La politica italiana sembra essersi assopita come Biancaneve dopo aver assaggiato la mela stregata. La differenza è che non c’è un incantesimo o una matrigna cattiva. E non ci sarà neppure un principe azzurro. E però la politica non è morta; semplicemente il suo battito è come azzerato. Nel senso che le sue vicende fanno battere i cuori di sempre meno persone, e sempre meno giovani. Le tecniche di marketing hanno insegnato a vendere un prodotto, a confezionare sogni e bisogni a volte artificiali, o anche artificiosi. È stata nel frattempo mortificata la voglia di partecipazione, di crescita, se vogliamo anche quella di dissenso. Tutti i leader degli attuali partiti hanno alle spalle almeno un ventennio di presenza parlamentare. Quelli che si propongono come nuovi occupano i banchi della Camera da prima di Berlusconi. La situazione è talmente surreale da non sembrare neppure reale. E infatti ha smesso di appassionare.
 
Il disincanto ha contagiato anche chi non era stato mai particolarmente incantato. Una platea sempre più ampia di quello che viene definito tecnicamente come “elettorato attivo” si è stufata. Non che abbia nulla di particolare contro il premier o Casini, Fini, Bossi, Di Pietro, Vendola e chi più ne ha più ne metta. Semplicemente non ci crede più. Se capita, va a votare. Magari perché è candidato un amico o una persona di cui si ha fiducia. Però, se capita, a votare non ci va. Sia chiaro: men che meno va a manifestare contro il “governo ladro”. Non è il popolo viola che deve far preoccupare. È la maggioranza silenziosa che dovrebbe incutere timore. Quella maggioranza moderata di persone che lavorano e che ai propri governanti non chiede cose strabilianti. Solo di poter vivere un po’ meglio.

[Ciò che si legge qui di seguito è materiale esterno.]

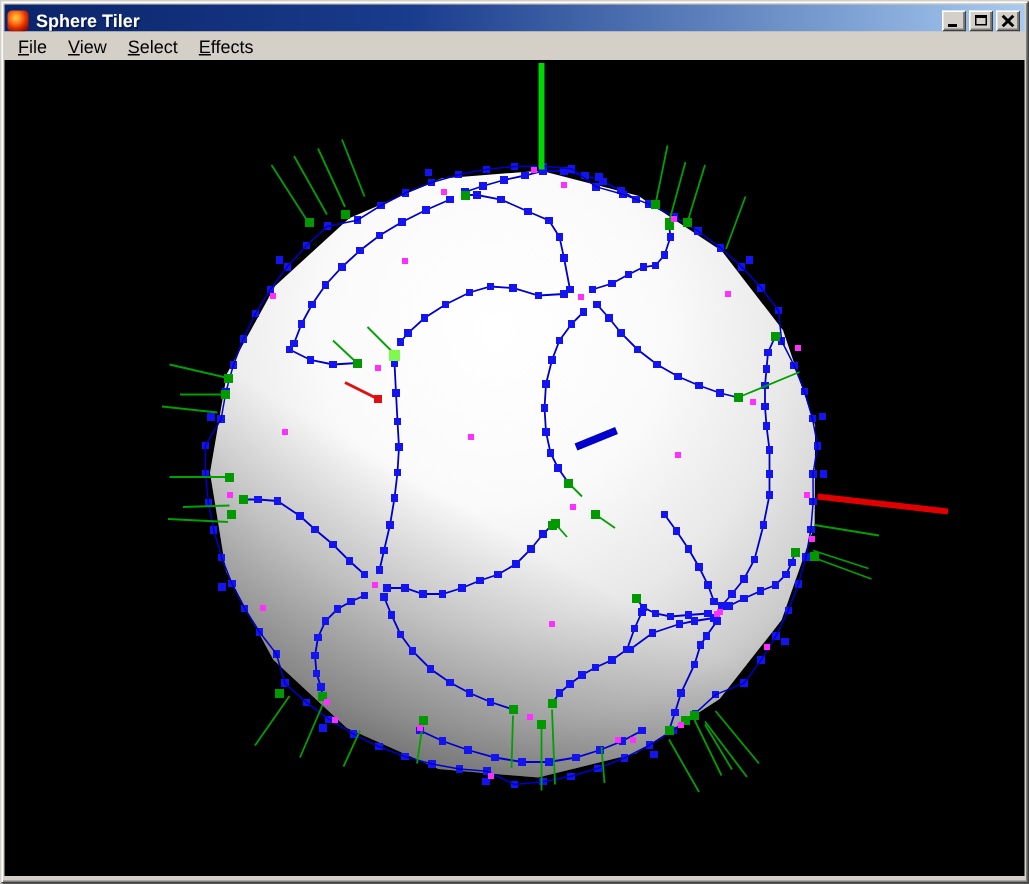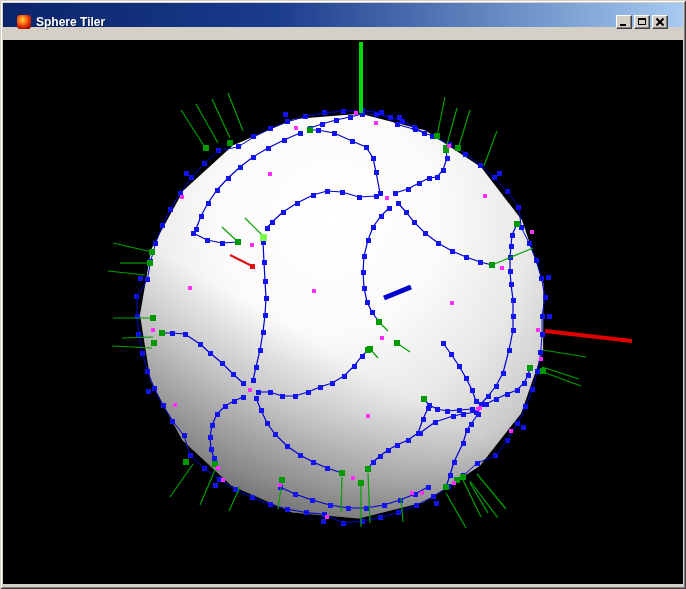"Sphere Tiler" .titlebar { align-items: flex-start -> flex-end; padding: 12px -> 0 }
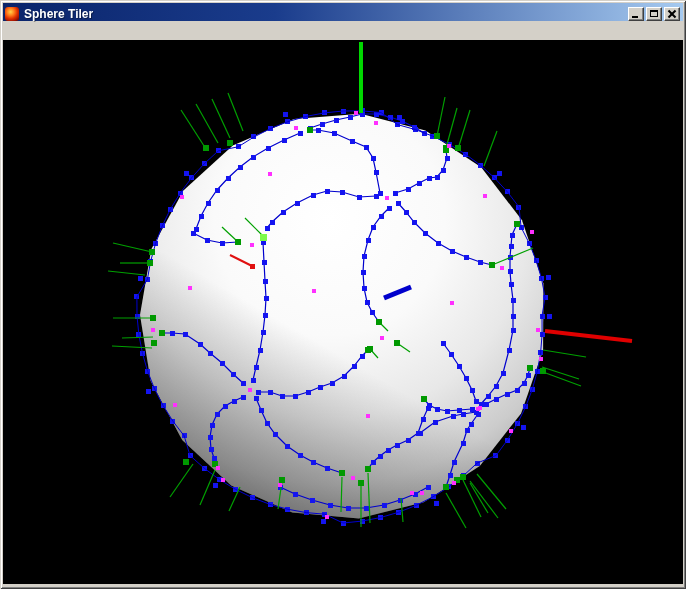"File" div.menubar { html: none -> <div> <div><u>F</u>ile</div> <div><u>V</u>iew</div> <div><u>S</u>elect</div> <div><u>E</u>ffects</div> </div> }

Loro e i loro figli.
 
«L’affezione per la cosa pubblica sta scemando e sempre più rarefatto è il consenso intorno al bene comune, privilegiando ciascuno beni di piccolo cabotaggio e senza prospettiva alcuna». Questo grido d’allarme non giunge da qualche facinoroso sovversivo. Sono le parole del cardinale Bagnasco, presidente della Conferenza episcopale italiana. Il suo è un ragionamento laicissimo e assolutamente corrispondente ad una constatazione che è chiara a quegli uomini di Chiesa che vivono forte il legame con il territorio di questo nostro Paese. L’inerzia – l’idea che tanto nulla cambia (e che se cambia, è molto probabile che peggiori), che il tappo non salterà mai, che il governo della politica, dell’economia, della giustizia, delle professioni resterà sempre nelle mani di caste che si auto-perpetuano – è il virus che si sta diffondendo. È grave e speriamo di sbagliare. Ma se lo denunciamo non è per lamentarci, né per chiedere uno strapuntino. Di sicuro non vorremmo fomentare alcuna rivoluzione. Però vorremmo gridare, a noi stessi prima che ad altri, che la nostra passione per il futuro, per lo stare insieme meglio, non si spegnerà. Non aspetteremo un principe in sella al cavallo bianco. Troveremo in noi stessi la forza per non arrenderci alla tristezza di una realtà banalmente mediocre. Il principe della favola, in fondo, è ciascuno di noi.